Скрестив на груди руки, мы с Клыком инстинктивно делаем шаг вперед и заслоняем собой стаю.
— Я вовсе не уверена в необходимости ваших тестов.
Белохалатник по-новой удивляется нашей несговорчивости. Он, видно, не прочитал как следует нашу «историю болезни».
— Перестаньте, пошли со мной. — Он изо всех сил старается придать своему голосу грозные интонации. Но, в лучшем случае, ему удается жалобное нытье.
— Ты, дружок, шутишь? У тебя под халатом, часом, пулемет не припрятан? Без пулемета тебе их отсюда не вытащить. Так что считай, не повезло тебе моих ребят от нас уволочь.
Он грозно сводит брови:
— Слушайте, давайте подобру-поздорову миром разберемся. Эти двое сейчас со мной пойдут и никакого шума. Идет?
— Дай подумать… А что, если… НЕТ! НЕ ИДЕТ!
— А какой шум ты имеешь в виду? — вклинивается в разговор старших плохо воспитанный Газ. — Я на любой шум готов, а то скучно очень стало.
Белохалатник, видно, и сам понимает, что проигрывает, но все еще старается напустить на себя важность и строгость:
— Мы пытаемся найти альтернативные способы вашего… «выхода на заслуженный отдых». Вы можете еще быть нам полезны. Только по-настоящему полезные существа переживут план «Одна Вторая». Я бы даже уточнил, что реально это «Один из Тысячи» план. Новому человечеству нужны будут только люди с истинно полезными навыками и способностями. С ними мы осуществим нашу ре-эволюцию. Вы должны хотеть помочь нам выяснить, может ли быть от вас живых какая-нибудь польза, или нет.
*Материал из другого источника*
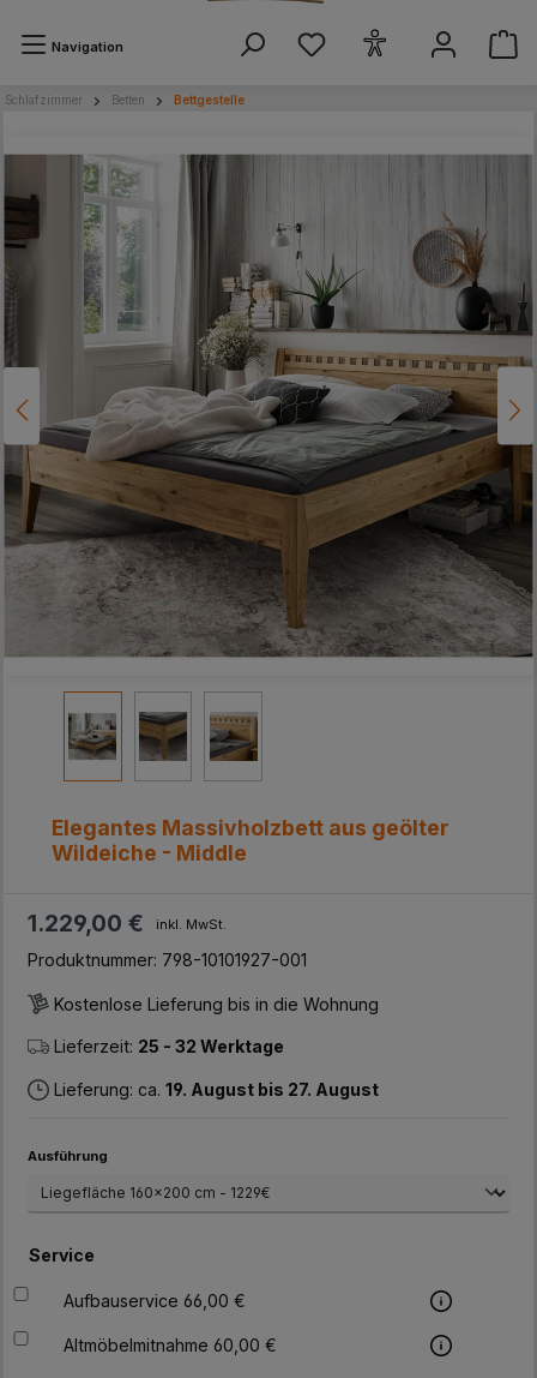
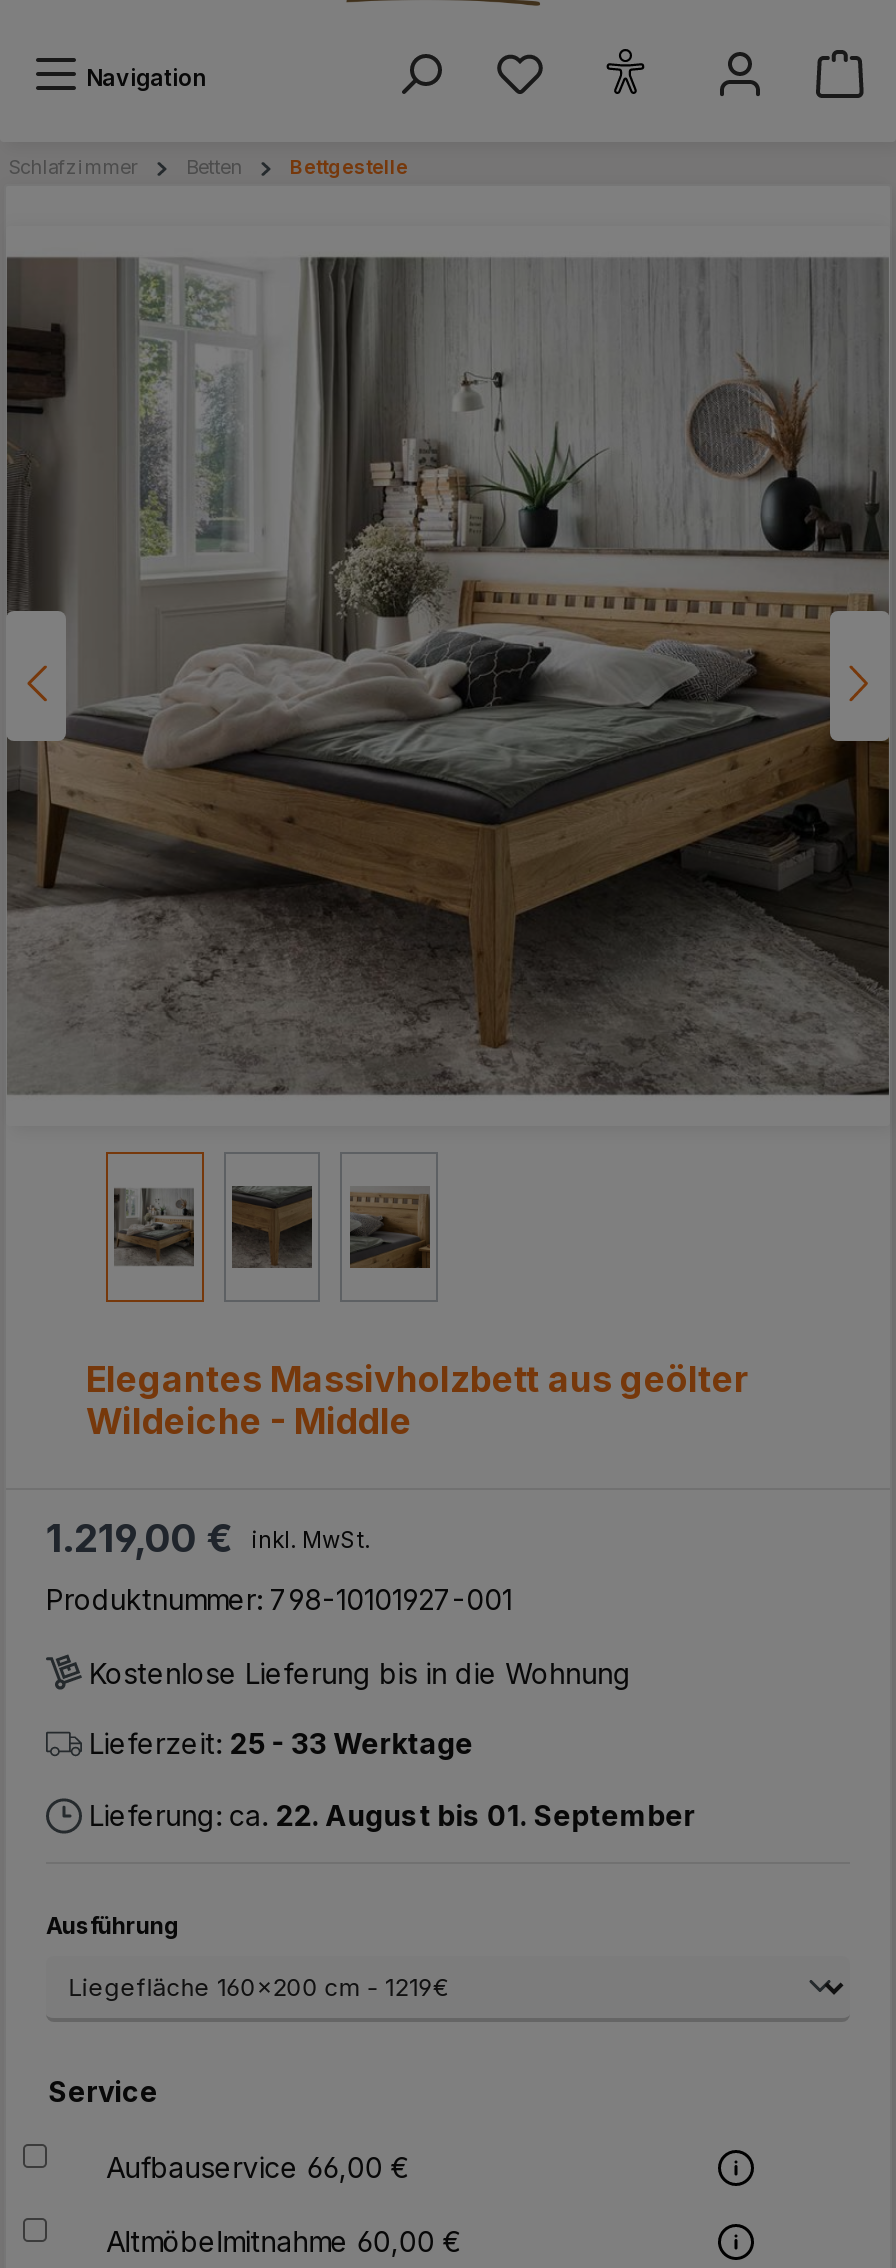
[28,908,227,937] 1.229,00 € inkl. MwSt. -> [46,1513,370,1561] 1.219,00 € inkl. MwSt.
[49,1036,284,1057] Lieferzeit: 25 - 32 Werktage -> [81,1727,473,1761] Lieferzeit: 25 - 33 Werktage
[49,1079,378,1100] Lieferung: ca. 19. August bis 27. August -> [81,1798,695,1832] Lieferung: ca. 22. August bis 01. September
— В любом случае, от мертвых нас никакой пользы не будет, — задумчиво вступает в нашу содержательную беседу Надж.
— Не будет, — соглашаюсь с ней я. — Разве только подпорками для дверей пригодимся.
Белохалатник терпеливо переминается с ноги на ногу.
— Или теми хреновинами на парковках, которые показывают, где машине остановиться. Типа барьеров, что ли. Запамятовал, как они называются, — напрягает память Игги. Он закрывает глаза и застывает в странной позе, демонстрируя парковочный барьер.
— Согласна. Тоже вариант, — потешаюсь я над отшатнувшимся в ужасе белохалатником.
Он, видимо, так обалдел от нашего напора, что бессознательно выложил нам истинные планы нашего предназначения:
— Китай интересуется возможностями использования вас в качестве оружия массового поражения.
Очень интересно.
— Скажите Китаю, чтобы шел в ж… А теперь вали отсюда, пока мы тебя самого не превратили в подпорку для двери.
— Указанные экземпляры должны пройти на анализы, — еще раз принимается он за свое.
— Вернись на землю и подумай, с кем ты разговариваешь. Сказано тебе, проваливай.